* **TO DO**: Using the material below, return exactly the lines between the one holding "customer number: CU50530 -> CU55290" and the one holding "total: 6800.53 -> 8159.46", inclusive, and no others.

START SOURCE INFORMATION

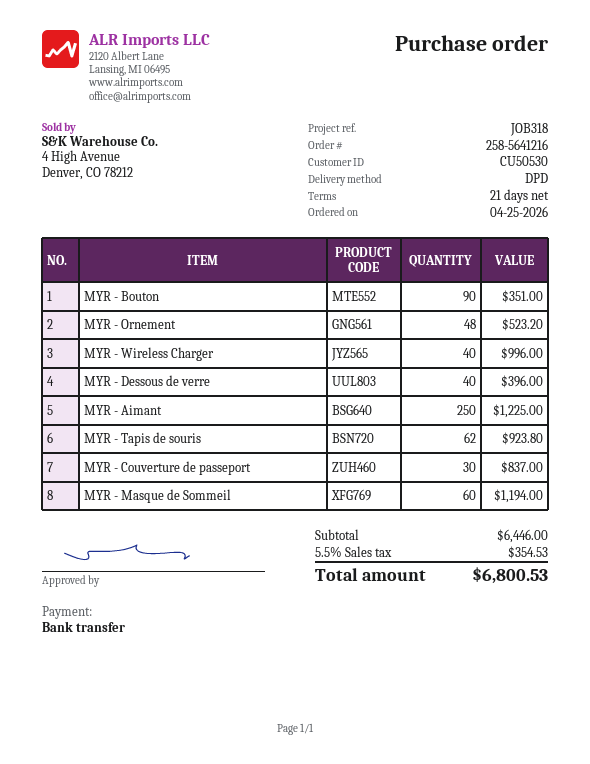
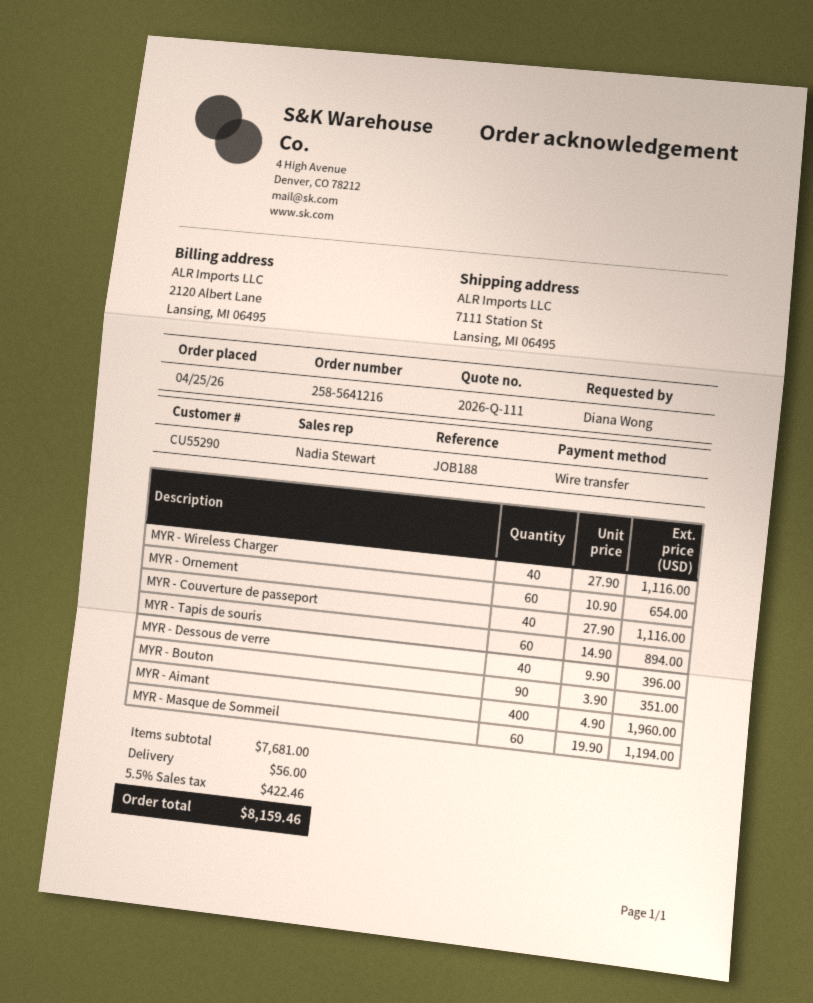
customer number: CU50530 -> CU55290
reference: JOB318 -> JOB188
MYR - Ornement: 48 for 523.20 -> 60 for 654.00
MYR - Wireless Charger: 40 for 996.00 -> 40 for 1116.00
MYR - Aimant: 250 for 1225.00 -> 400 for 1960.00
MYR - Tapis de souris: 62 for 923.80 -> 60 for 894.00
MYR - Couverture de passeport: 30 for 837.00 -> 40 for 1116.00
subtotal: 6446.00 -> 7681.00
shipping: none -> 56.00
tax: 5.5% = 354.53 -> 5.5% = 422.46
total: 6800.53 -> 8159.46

END SOURCE INFORMATION
START SOURCE INFORMATION

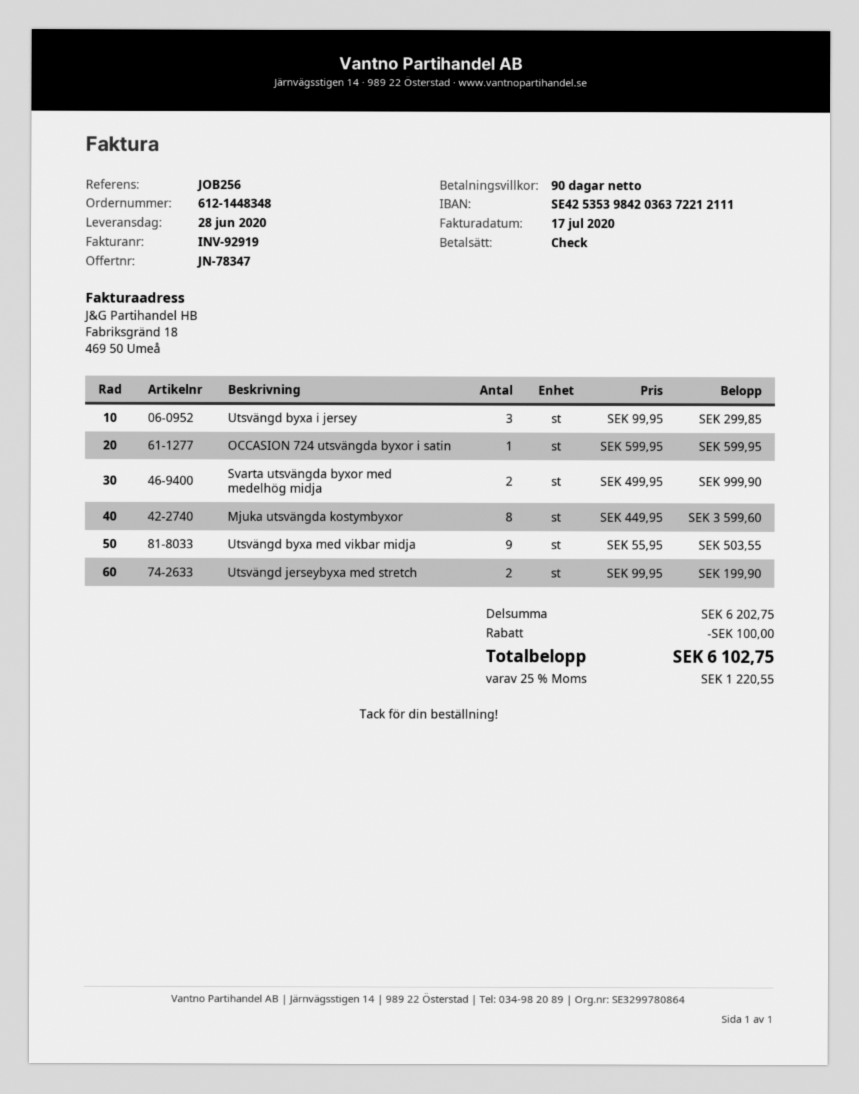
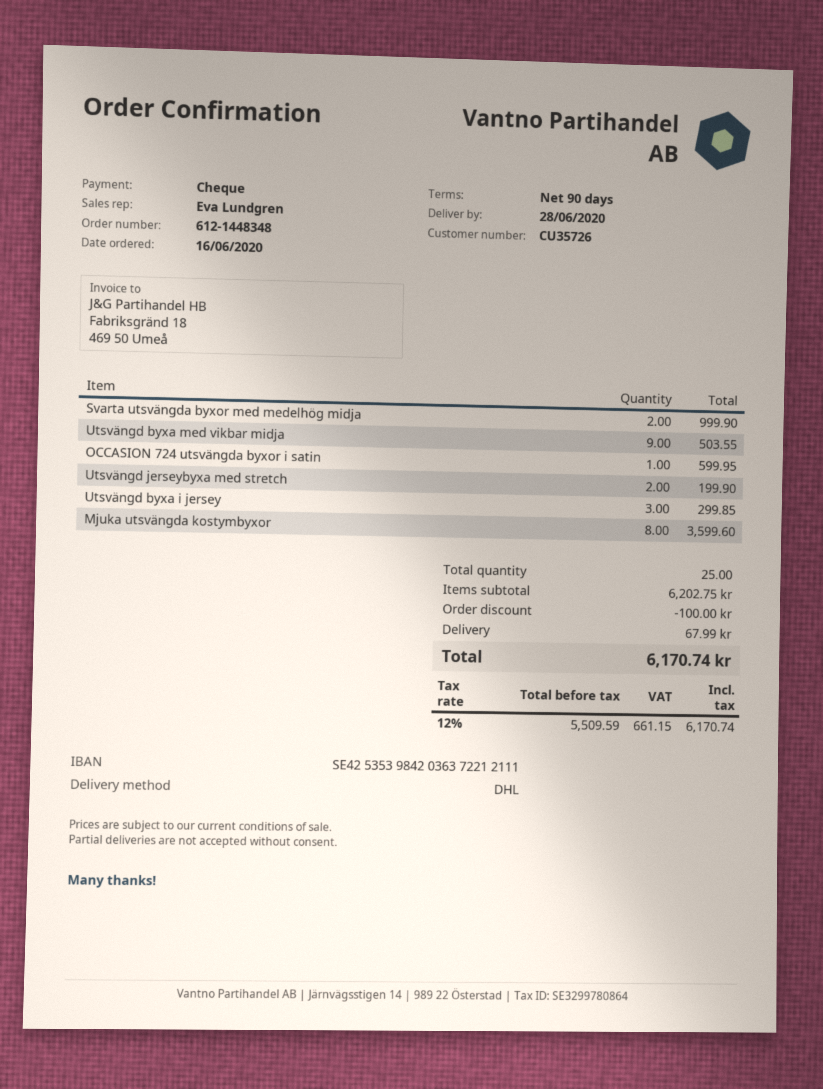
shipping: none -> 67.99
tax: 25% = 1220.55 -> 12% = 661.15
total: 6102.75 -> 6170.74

END SOURCE INFORMATION
START SOURCE INFORMATION

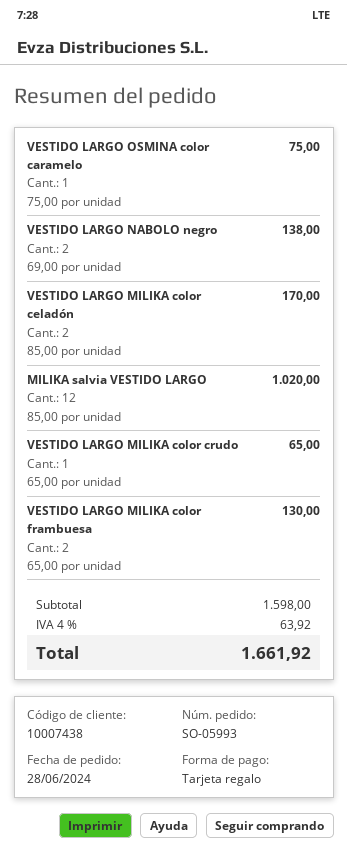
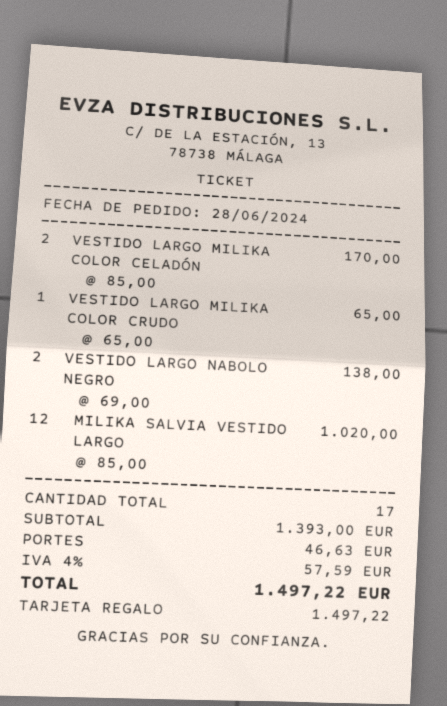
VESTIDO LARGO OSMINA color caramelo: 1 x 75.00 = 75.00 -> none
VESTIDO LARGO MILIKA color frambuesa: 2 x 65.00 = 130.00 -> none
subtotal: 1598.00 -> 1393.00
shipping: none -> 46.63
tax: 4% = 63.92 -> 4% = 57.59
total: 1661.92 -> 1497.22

END SOURCE INFORMATION

* **PROBLEM SOLUTION**:
customer number: CU50530 -> CU55290
reference: JOB318 -> JOB188
MYR - Ornement: 48 for 523.20 -> 60 for 654.00
MYR - Wireless Charger: 40 for 996.00 -> 40 for 1116.00
MYR - Aimant: 250 for 1225.00 -> 400 for 1960.00
MYR - Tapis de souris: 62 for 923.80 -> 60 for 894.00
MYR - Couverture de passeport: 30 for 837.00 -> 40 for 1116.00
subtotal: 6446.00 -> 7681.00
shipping: none -> 56.00
tax: 5.5% = 354.53 -> 5.5% = 422.46
total: 6800.53 -> 8159.46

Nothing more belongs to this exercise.